■ **Task description**:
Print the entries below word for word; the pictures stay out of your copy.

[Records drawn from a dataset]
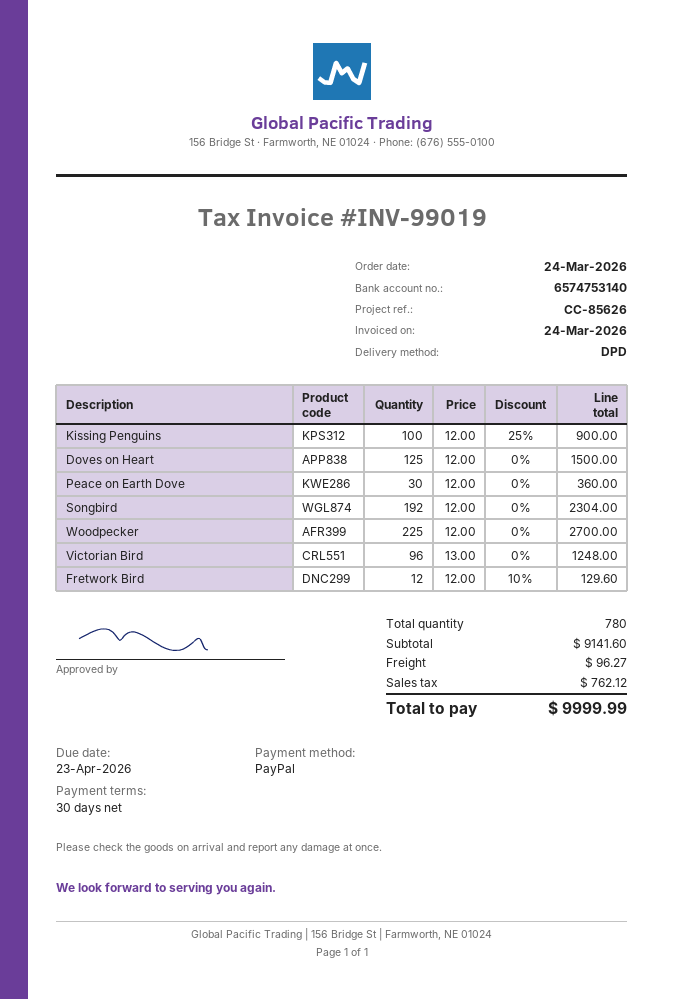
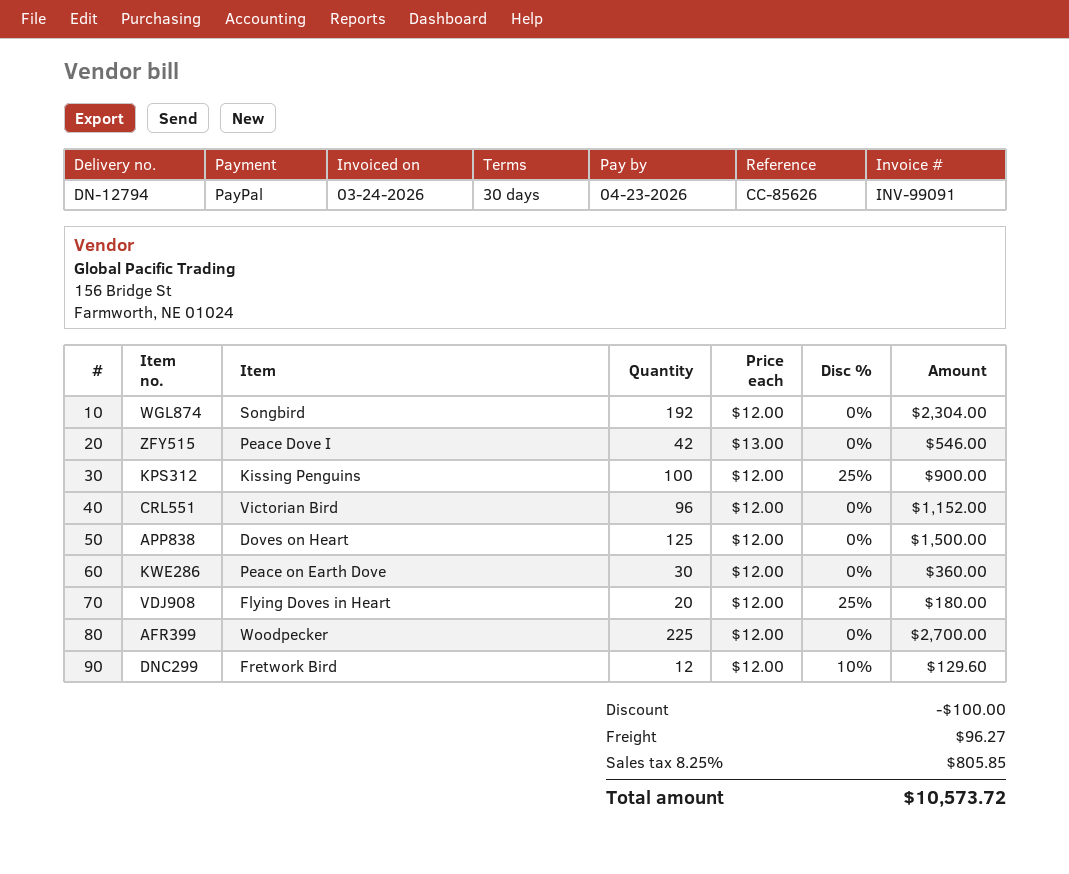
invoice number: INV-99019 -> INV-99091
Victorian Bird: 96 x 13.00 = 1248.00 -> 96 x 12.00 = 1152.00
Peace Dove I: none -> 42 x 13.00 = 546.00
Flying Doves in Heart: none -> 20 x 12.00 - 25% = 180.00
discount: none -> 100.00
tax: 762.12 -> 805.85
total: 9999.99 -> 10573.72

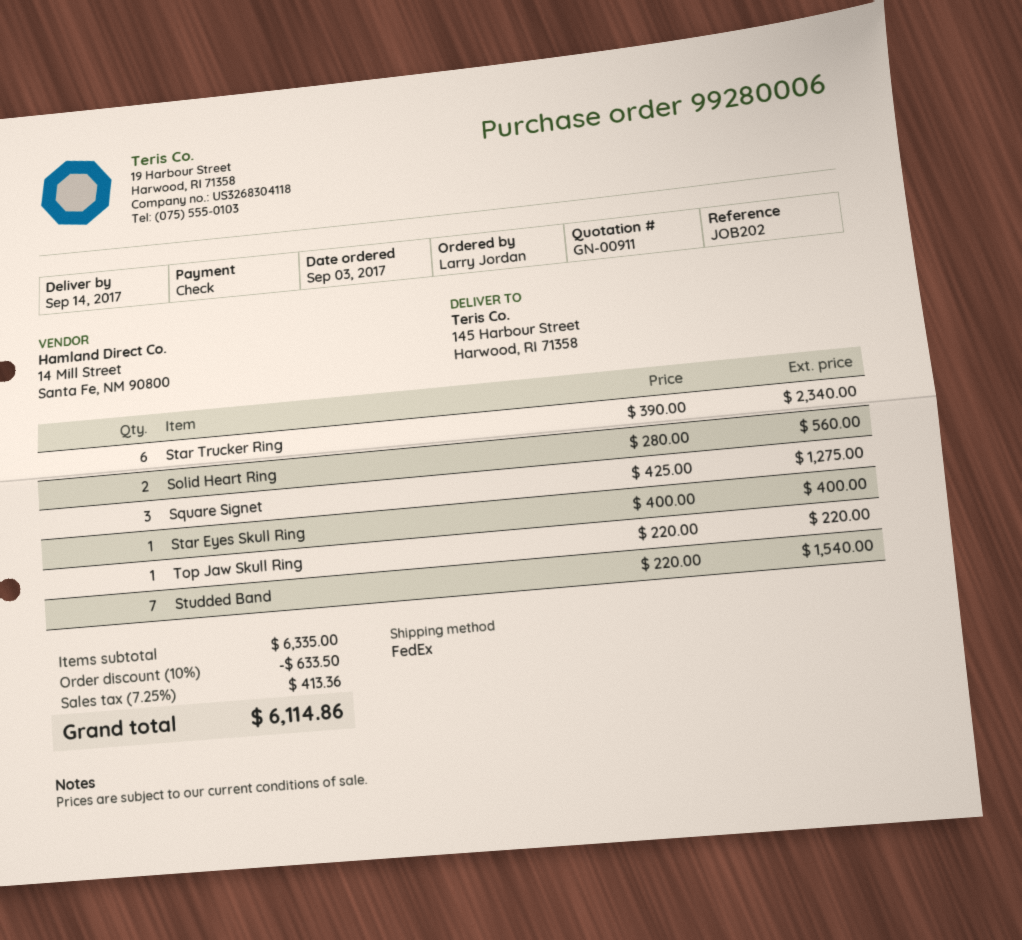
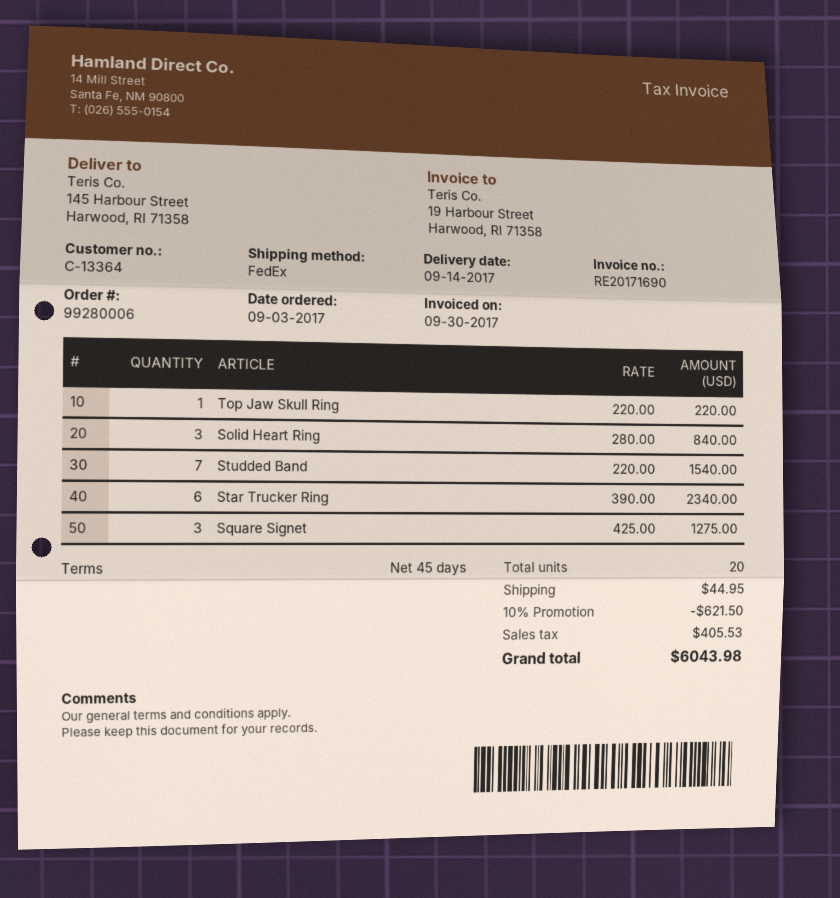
Solid Heart Ring: 2 x 280.00 = 560.00 -> 3 x 280.00 = 840.00
Star Eyes Skull Ring: 1 x 400.00 = 400.00 -> none
discount: 10% = 633.50 -> 10% = 621.50
shipping: none -> 44.95
tax: 413.36 -> 405.53
total: 6114.86 -> 6043.98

■ **Problem solution**:
invoice number: INV-99019 -> INV-99091
Victorian Bird: 96 x 13.00 = 1248.00 -> 96 x 12.00 = 1152.00
Peace Dove I: none -> 42 x 13.00 = 546.00
Flying Doves in Heart: none -> 20 x 12.00 - 25% = 180.00
discount: none -> 100.00
tax: 762.12 -> 805.85
total: 9999.99 -> 10573.72

Solid Heart Ring: 2 x 280.00 = 560.00 -> 3 x 280.00 = 840.00
Star Eyes Skull Ring: 1 x 400.00 = 400.00 -> none
discount: 10% = 633.50 -> 10% = 621.50
shipping: none -> 44.95
tax: 413.36 -> 405.53
total: 6114.86 -> 6043.98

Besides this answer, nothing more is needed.